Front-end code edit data
::::::::
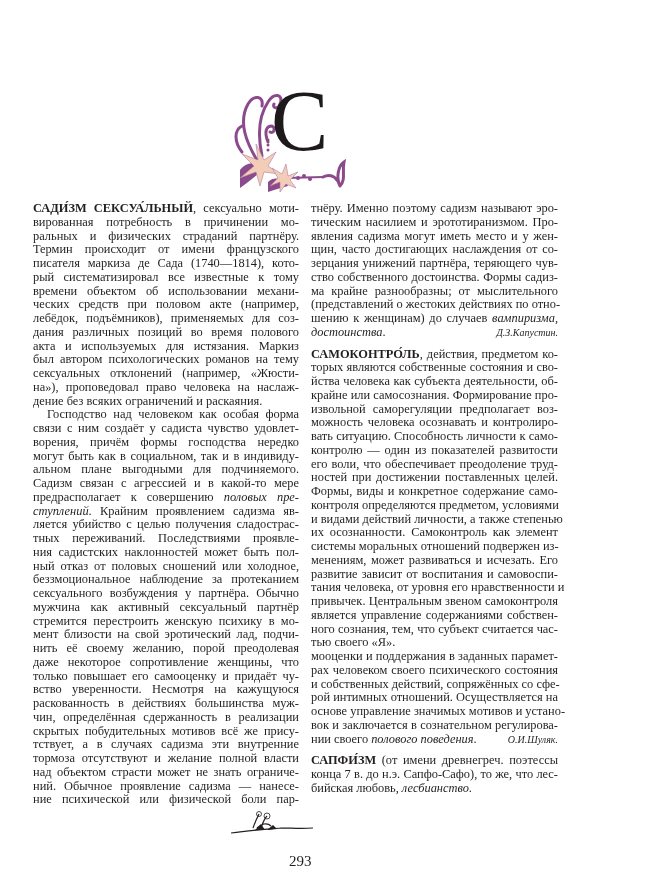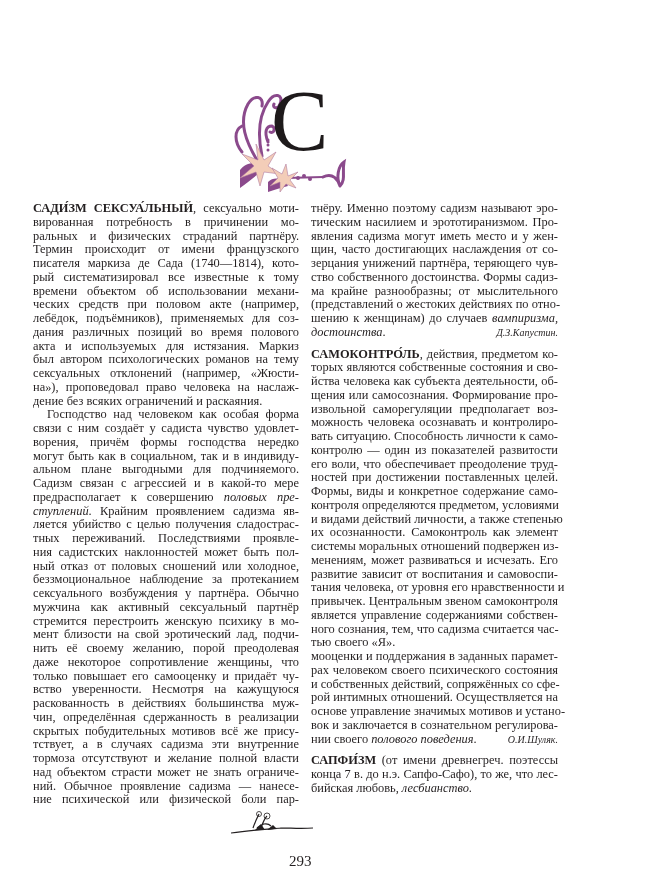--- a/index.html
+++ b/index.html
@@ -112,7 +112,7 @@
   <span class="ln"><span class="term">САМОКОНТРО́ЛЬ</span><span>, действия, предметом ко-</span></span>
   <span class="ln">торых являются собственные состояния и сво-</span>
   <span class="ln">йства человека как субъекта деятельности, об-</span>
-  <span class="ln">щения или самосознания. Формирование про-</span>
+  <span class="ln">крайне или самосознания. Формирование про-</span>
   <span class="ln">извольной саморегуляции предполагает воз-</span>
   <span class="ln">можность человека осознавать и контролиро-</span>
   <span class="ln">вать ситуацию. Способность личности к само-</span>

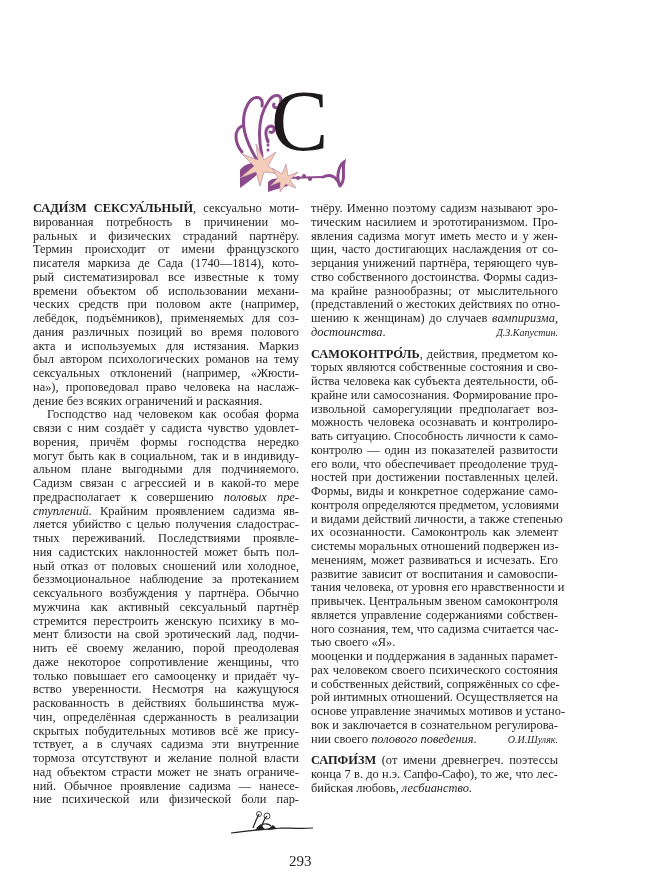--- a/index.html
+++ b/index.html
@@ -129,7 +129,7 @@
   <span class="ln">тания человека, от уровня его нравственности и</span>
   <span class="ln">привычек. Центральным звеном самоконтроля</span>
   <span class="ln">является управление содержаниями собствен-</span>
-  <span class="ln">ного сознания, тем, что садизма считается час-</span>
+  <span class="ln">ного сознания, тем, что субъект считается час-</span>
   <span class="ln last">тью своего «Я».</span>
   <span class="ln">мооценки и поддержания в заданных парамет-</span>
   <span class="ln">рах человеком своего психического состояния</span>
::::::::
_What the task asks_
Show each line of the records above containing "человека".

_Answer for the task_
   <span class="ln">йства человека как субъекта деятельности, об-</span>
   <span class="ln">можность человека осознавать и контролиро-</span>
   <span class="ln">тания человека, от уровня его нравственности и</span>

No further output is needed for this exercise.